Right – it’s all relative
Being good used to be simpler. My grandmother told me that if something made me feel bad or guilty then almost certainly I had done something wrong. As a rule of thumb for a nine-yearold who went reluctantly to Sunday school and had loving but firm parents it probably worked as effectively as anything else.
Now everything is blurrier. It almost seems, with globalisation and high-tech advances, with so many of us worried about everything from climate change to banks to electricity prices, that the world is changing so fast, consciences are still scrambling to find their place.

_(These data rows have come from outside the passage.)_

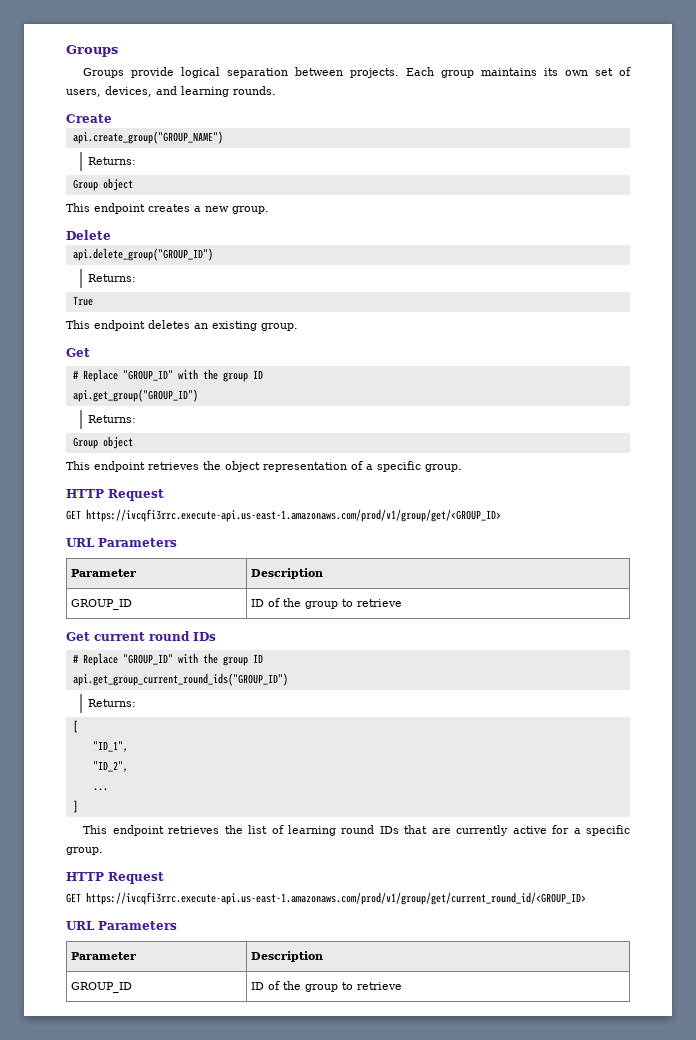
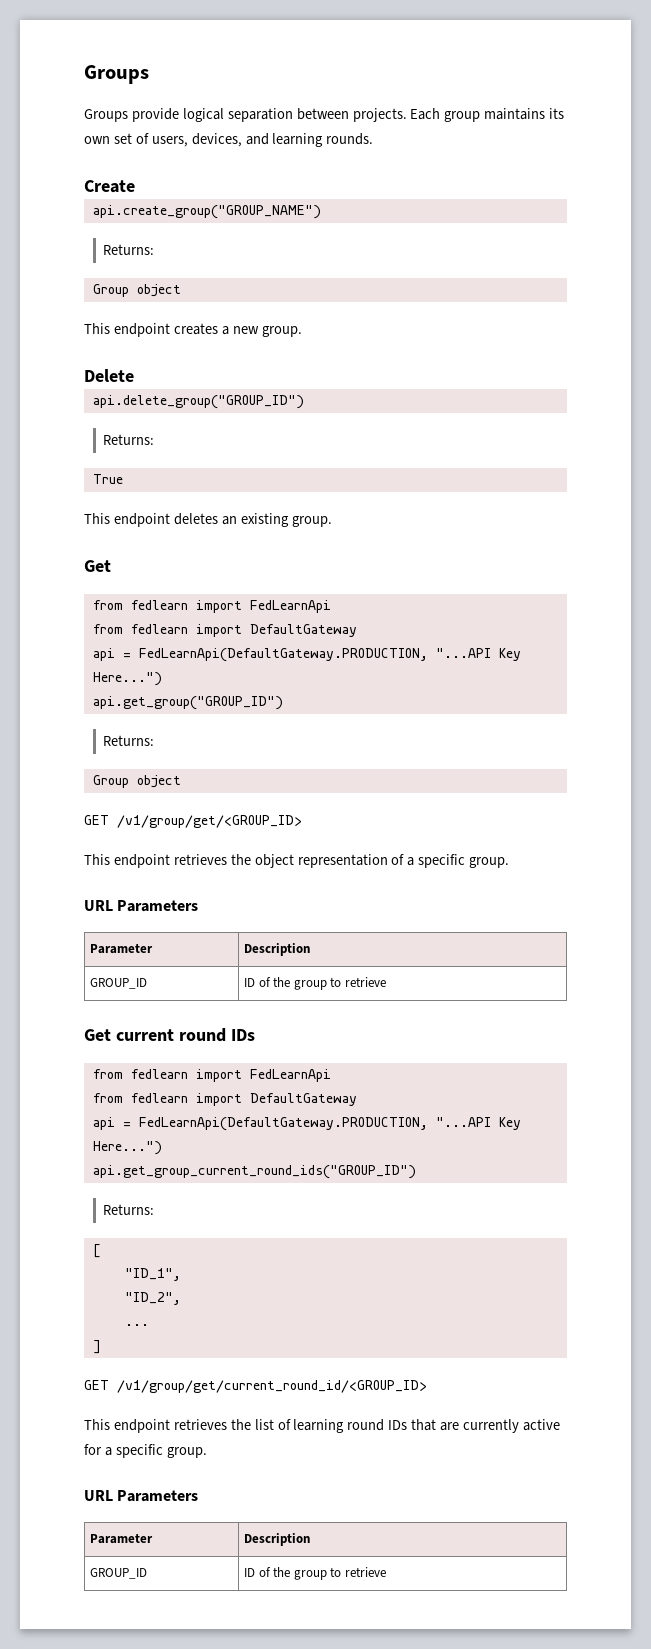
[72,369,263,382] # Replace "GROUP_ID" with the group ID -> [92,600,331,613] [92,624,357,637] [92,648,521,662] [92,672,162,686] from fedlearn import FedLearnApi // from fedlearn import DefaultGateway // api = FedLearnApi(DefaultGateway.PRODUCTION, "...API Key Here...")
(133, 442) none -> [84,815,302,828] // GET /v1/group/get/<GROUP_ID>
[66,489,164,501] [66,509,501,522] // HTTP Request // GET https://ivcqfi3rrc.execute-api.us-east-1.amazonaws.com/prod/v1/group/get/<GROUP_ID> -> (510, 862) none
[72,653,263,666] # Replace "GROUP_ID" with the group ID -> [92,1069,331,1082] [92,1093,357,1106] [92,1117,521,1131] [92,1141,162,1155] from fedlearn import FedLearnApi // from fedlearn import DefaultGateway // api = FedLearnApi(DefaultGateway.PRODUCTION, "...API Key Here...")
(78, 806) none -> [84,1380,427,1393] // GET /v1/group/get/current_round_id/<GROUP_ID>
[66,872,164,884] [66,892,586,905] // HTTP Request // GET https://ivcqfi3rrc.execute-api.us-east-1.amazonaws.com/prod/v1/group/get/current_round_id/<GROUP_ID> -> (207, 1452) none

Will you, for instance, watch the bootleg DVD your friend bought in Thailand? If your telecommunications provider with the rotten customer service and surprise fees makes a billing mistake in your favour, do you tell them?
Then there’s the fashionable avoidance of anything that smacks of judgmentalism. Amazon, the massive online bookseller, took that to new levels recently when it announced piously it would not be withdrawing a how-to guide to paedophilia – – from sale, because “Amazon believes it is censorship not to sell certain books simply because we or others believe their message is objectionable”. Fortunately, that humbug resulted in so much fury and so many threats to boycott the business, that by the end of last week the book had mysteriously vanished from the site. The uproar does tend to support the view that humans, if not corporates, instinctively know what’s right and wrong.
But not so fast. Take the story from last week about the mother shark which was found on the east coast of Australia, dying in agony in the shallows after her fins had been cut off. She had also been slit open so that, authorities presume, the puppies she was carrying could be finned as well.
I thought animal cruelty was another area where people quickly sort right from wrong, but that’s not so, according to Sue Knight, a philosopher in ethics at the University of South Australia. Knight works in the school of education, mostly with trainee teachers, and says, with some despair: “I can tell you exactly what most of my students would say about that scenario. They would say that in Australia it is wrong to do that to a shark because it’s against our laws. But if it happened elsewhere, in a culture that condoned that kind of practice, it would be OK.”
We were both bemoaning the rise of relativism and its influence, especially among the young. “It’s huge,” Knight says. One study she quotes reveals that about 80 per cent of final year student teachers show “relativist reasoning tendencies in the moral domain”. Female circumcision? Gender inequality? Hacking fins off sharks? All fine, apparently, if that’s what a particular person’s culture deems to be OK. Who are we to judge, the argument goes. (Shades of Amazon.) Who are we to impose our own cultural mores? In this reasoning, no culture is “better” than any other. If this is what young trainee teachers believe, that is what they will pass on in the classroom. And so relativism grows. Some might say that’s a good thing.
Knight, though, feels bleak. She puts it plainly, but beautifully: “I’ve spent my whole career trying to get teachers to see the importance of reasoning well about what constitutes a moral society.”
Perhaps things were once simpler because we didn’t flinch from words like moral.